→ **TASK DIRECTIONS**: Determine how many lines below hold the string "weight". Reply with the number alone.

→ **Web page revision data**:
========

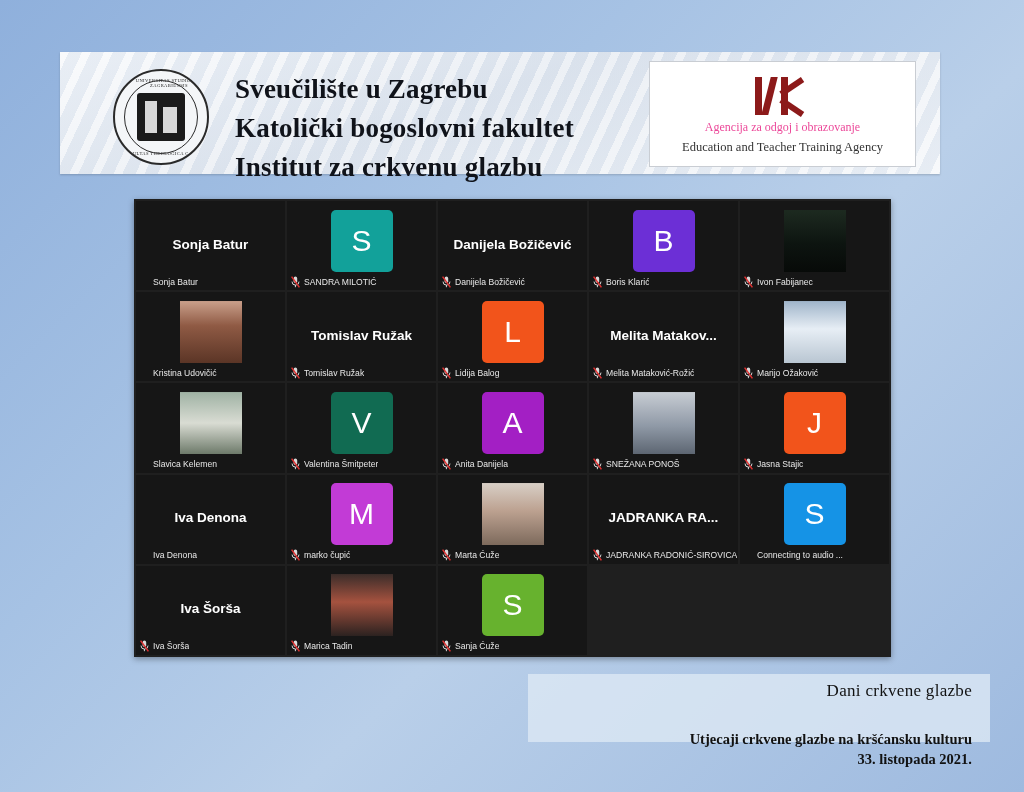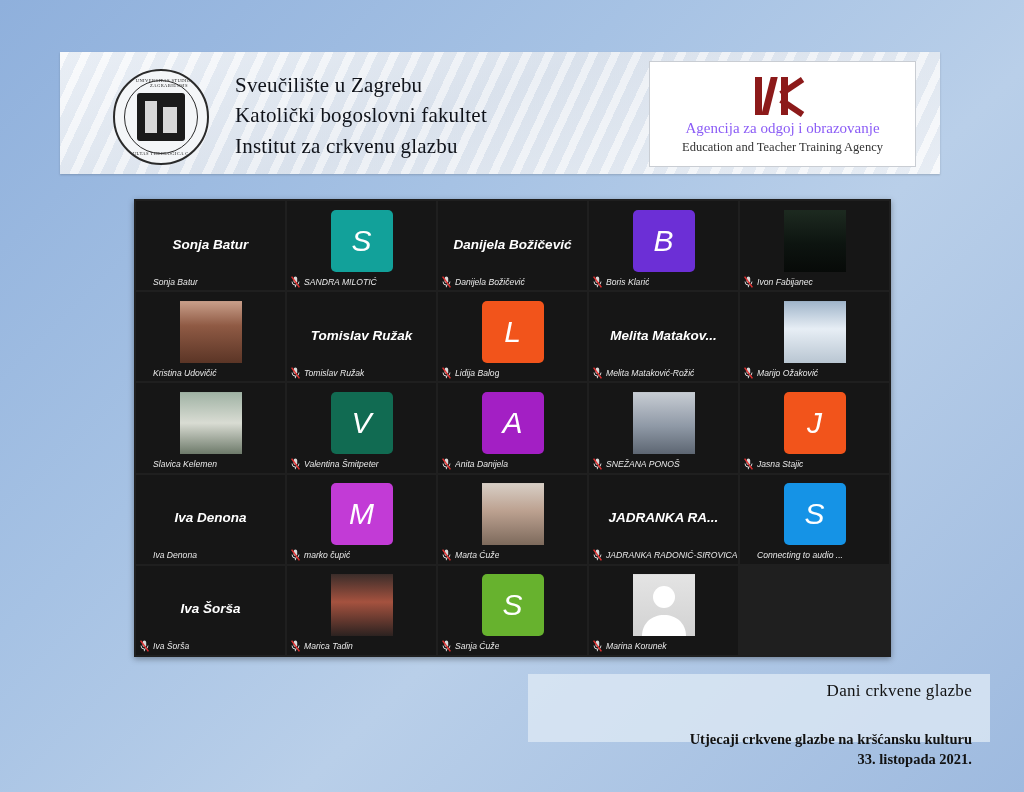--- a/index.html
+++ b/index.html
@@ -94,8 +94,8 @@
     color: #10131a;
   }
   .header-titles div {
-    font-size: 21px;
-    font-weight: normal;
+    font-size: 27px;
+    font-weight: bold;
     line-height: 1.45;
     letter-spacing: 0.2px;
   }

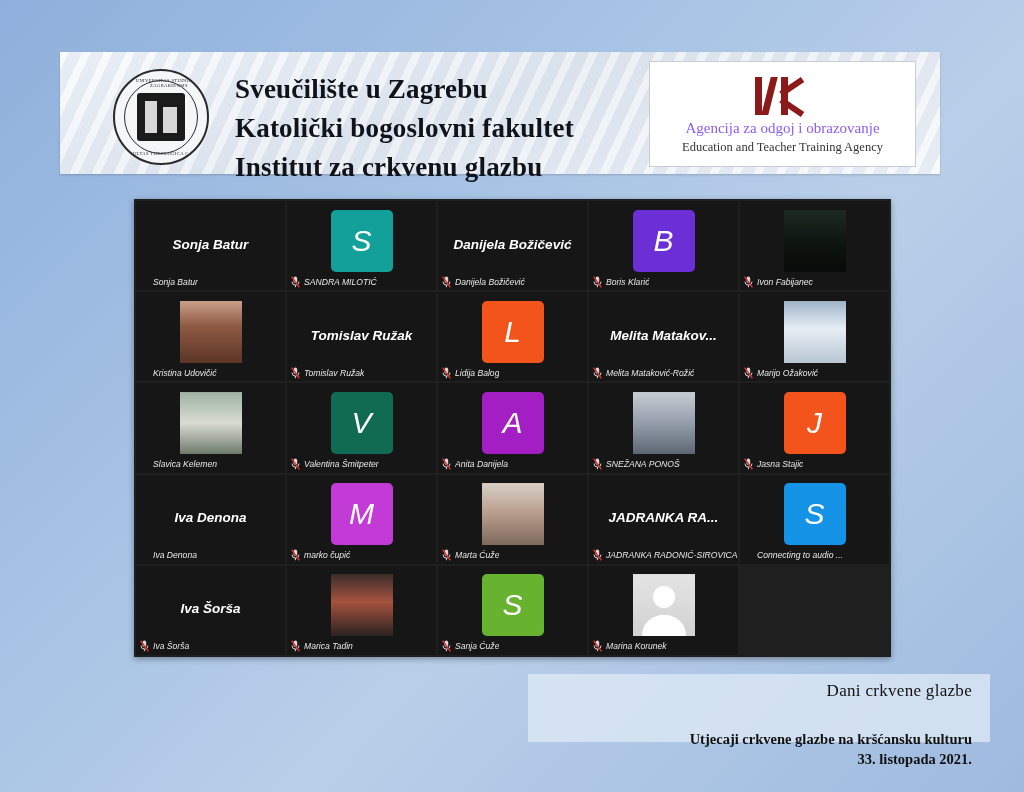--- a/index.html
+++ b/index.html
@@ -132,8 +132,8 @@
     width: 100%;
     text-align: center;
     font-family: "Liberation Serif", serif;
-    font-size: 15px;
-    color: #8b5cf6;
+    font-size: 12px;
+    color: #ec4899;
   }
   .agency-line2 {
     position: absolute;

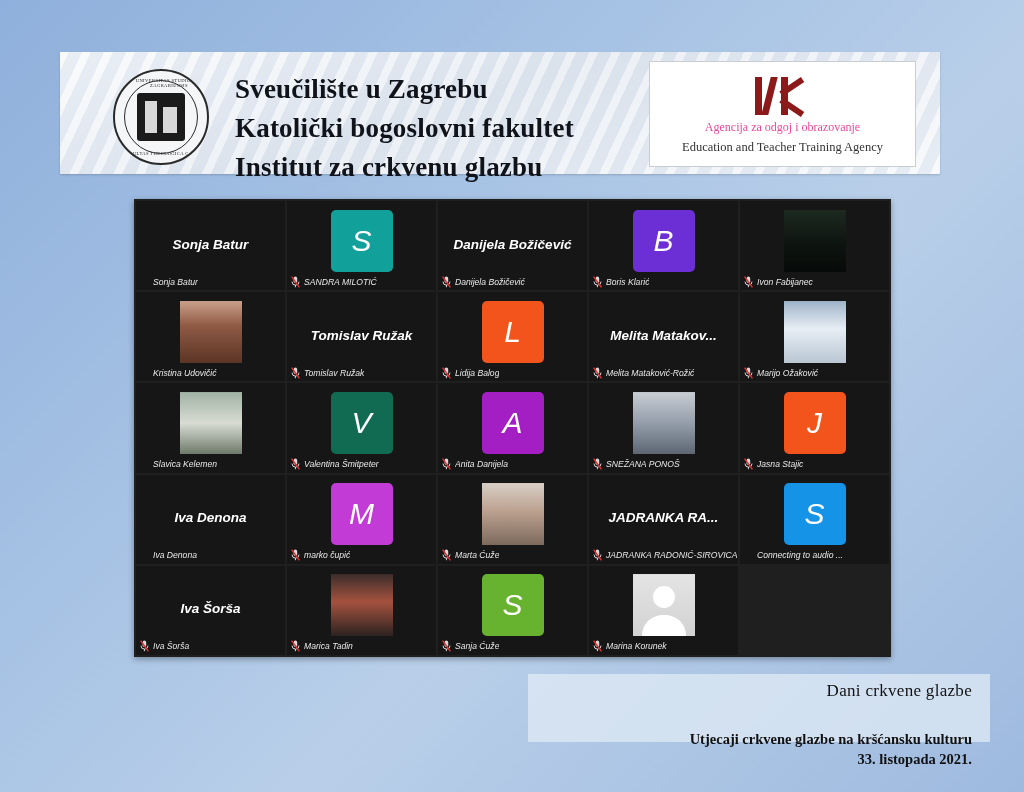--- a/index.html
+++ b/index.html
@@ -169,7 +169,6 @@
     position: relative;
     background: #161616;
     overflow: hidden;
-    font-style: italic;
   }
   .tile-name-big {
     position: absolute;

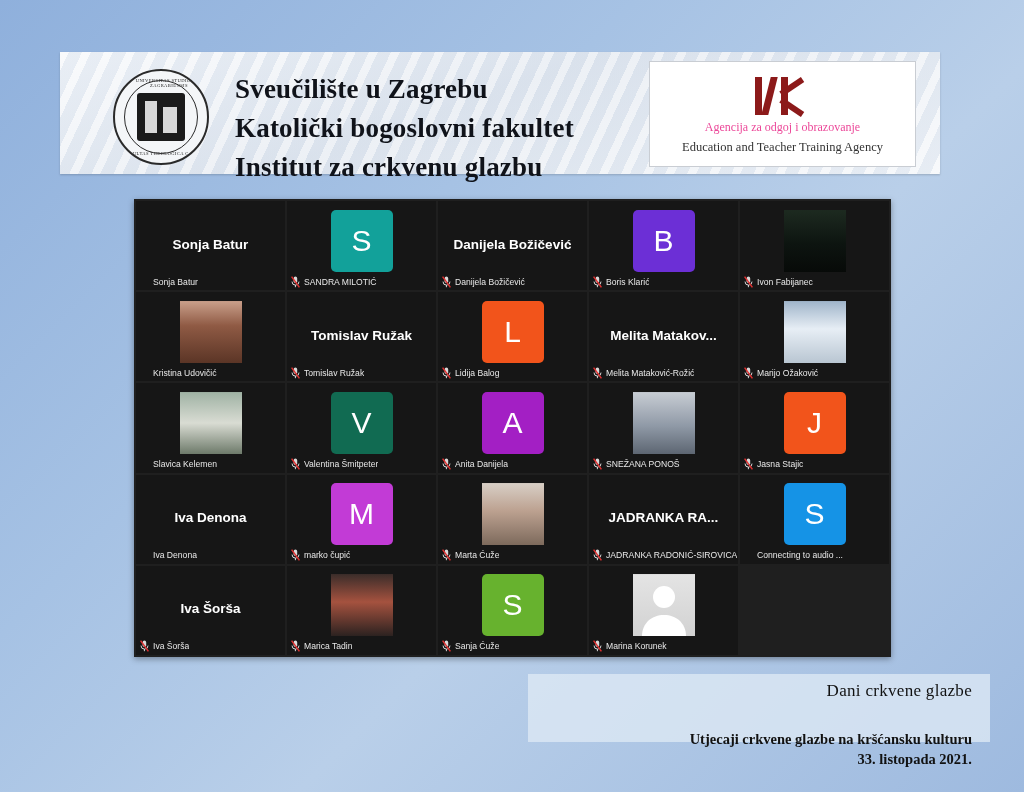--- a/index.html
+++ b/index.html
@@ -602,25 +602,6 @@
           <span class="tile-label">Sanja Ćuže</span>
         </div>
       </div>
-      <div class="tile">
-        <div class="avatar-photo">
-          <div class="photo-fill" style="background: linear-gradient(rgb(228, 228, 228) 0%, rgb(210, 210, 210) 100%);"><svg viewBox="0 0 62 62" width="62" height="62">
-              <circle cx="31" cy="23" r="11" fill="#ffffff"></circle>
-              <path d="M9 62c0-13 10-21 22-21s22 8 22 21z" fill="#ffffff"></path>
-            </svg></div>
-        </div>
-        <div class="tile-footer">
-          <span class="mic-muted">
-            <svg width="9" height="12" viewBox="0 0 9 12" xmlns="http://www.w3.org/2000/svg">
-              <rect x="2.6" y="0.6" width="3.6" height="6.4" rx="1.8" fill="#d9d9d9"></rect>
-              <path d="M1 5.6a3.5 3.5 0 0 0 7 0" stroke="#d9d9d9" stroke-width="1" fill="none"></path>
-              <line x1="4.4" y1="9" x2="4.4" y2="11.2" stroke="#d9d9d9" stroke-width="1"></line>
-              <line x1="0.6" y1="0.6" x2="8.4" y2="11.4" stroke="#e03131" stroke-width="1.5"></line>
-            </svg>
-          </span>
-          <span class="tile-label">Marina Korunek</span>
-        </div>
-      </div>
     </div>
 </div>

========

→ **WRITTEN SOLUTION**: 2